■ **What you will do**: Starting at the line that contains "[839,273,966,289] compu- tations", return every line through the end of the data exactly, without pictures.

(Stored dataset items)
________________________________________

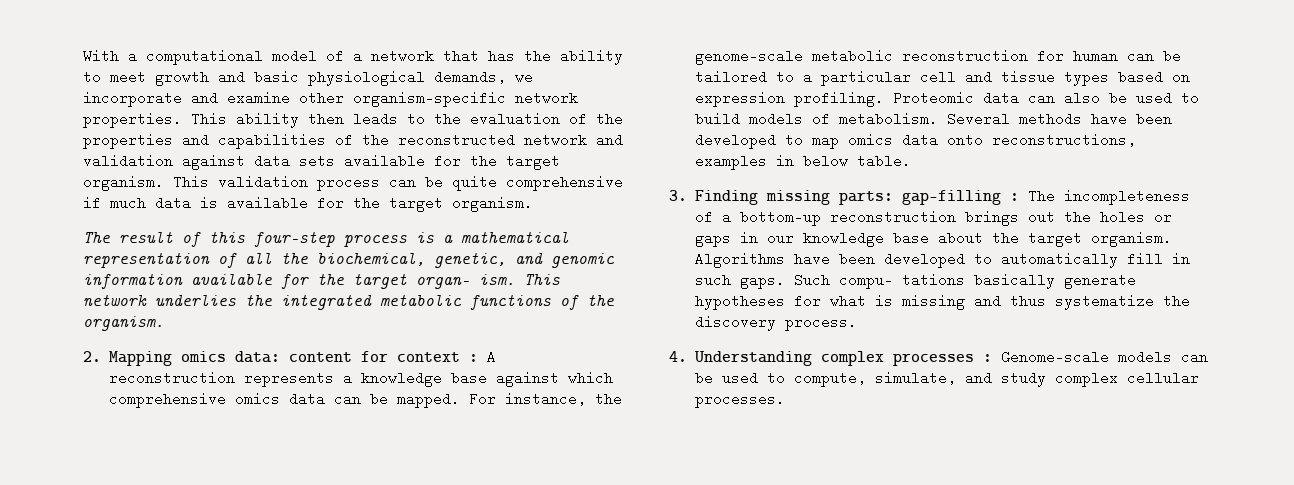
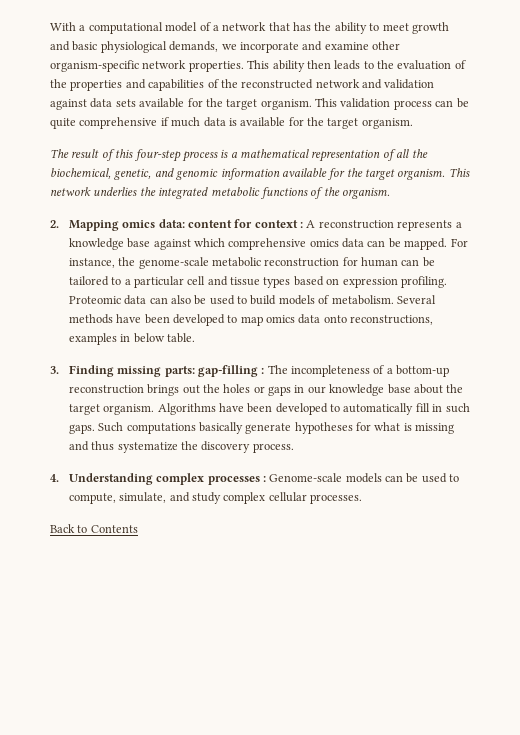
[416,274,515,289] organ- ism. -> [397,168,446,180] organism.
[839,273,966,289] compu- tations -> [126,423,196,434] computations
(786, 400) none -> [50,524,138,533] // Back to Contents

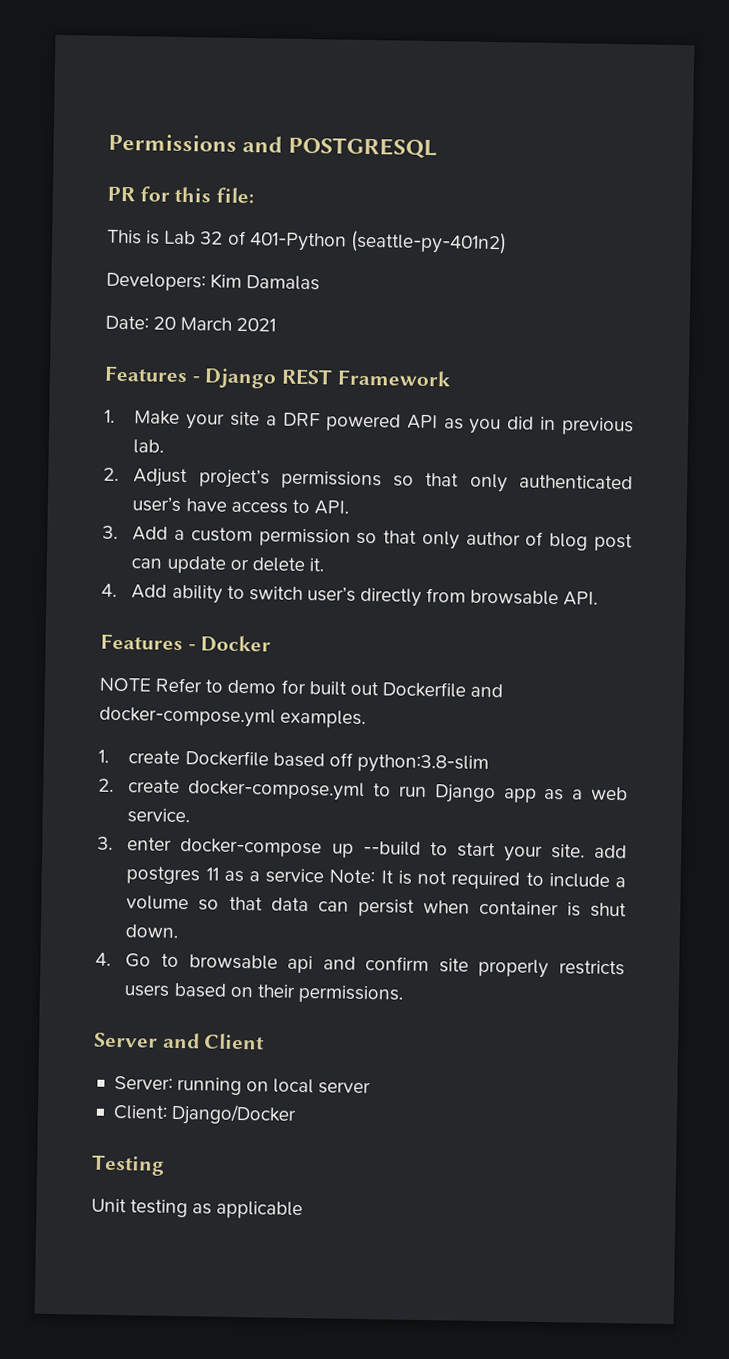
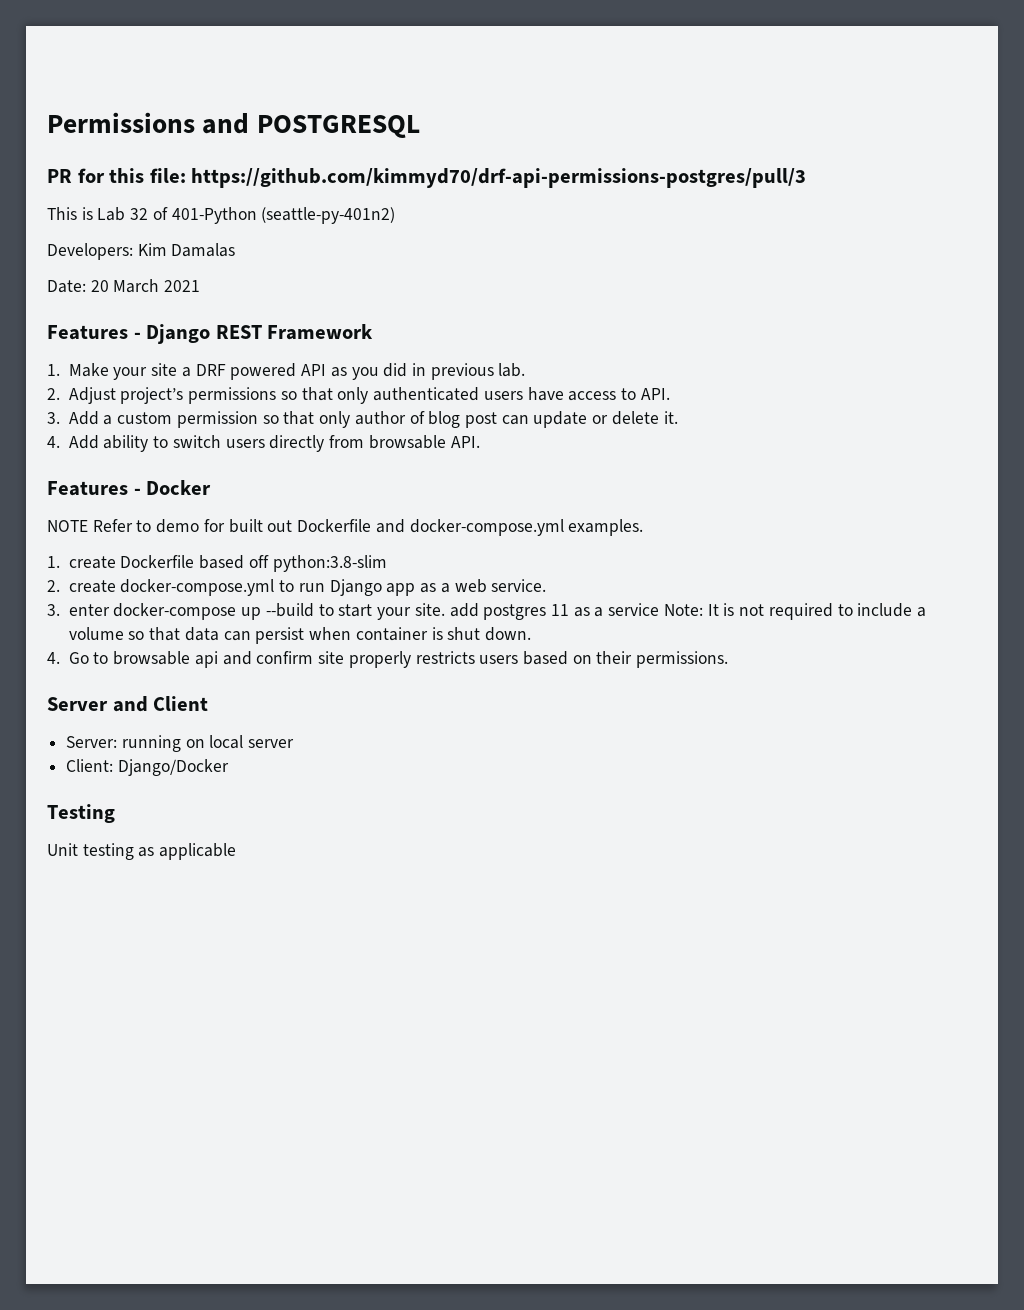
(255, 195) none -> [191,168,807,188] https://github.com/kimmyd70/drf-api-permissions-postgres/pull/3
[132,496,182,513] user’s -> [483,391,523,400] users
[306,586,356,602] user’s -> [225,439,265,448] users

________________________________________

■ **Task solution**:
[839,273,966,289] compu- tations -> [126,423,196,434] computations
(786, 400) none -> [50,524,138,533] // Back to Contents

(255, 195) none -> [191,168,807,188] https://github.com/kimmyd70/drf-api-permissions-postgres/pull/3
[132,496,182,513] user’s -> [483,391,523,400] users
[306,586,356,602] user’s -> [225,439,265,448] users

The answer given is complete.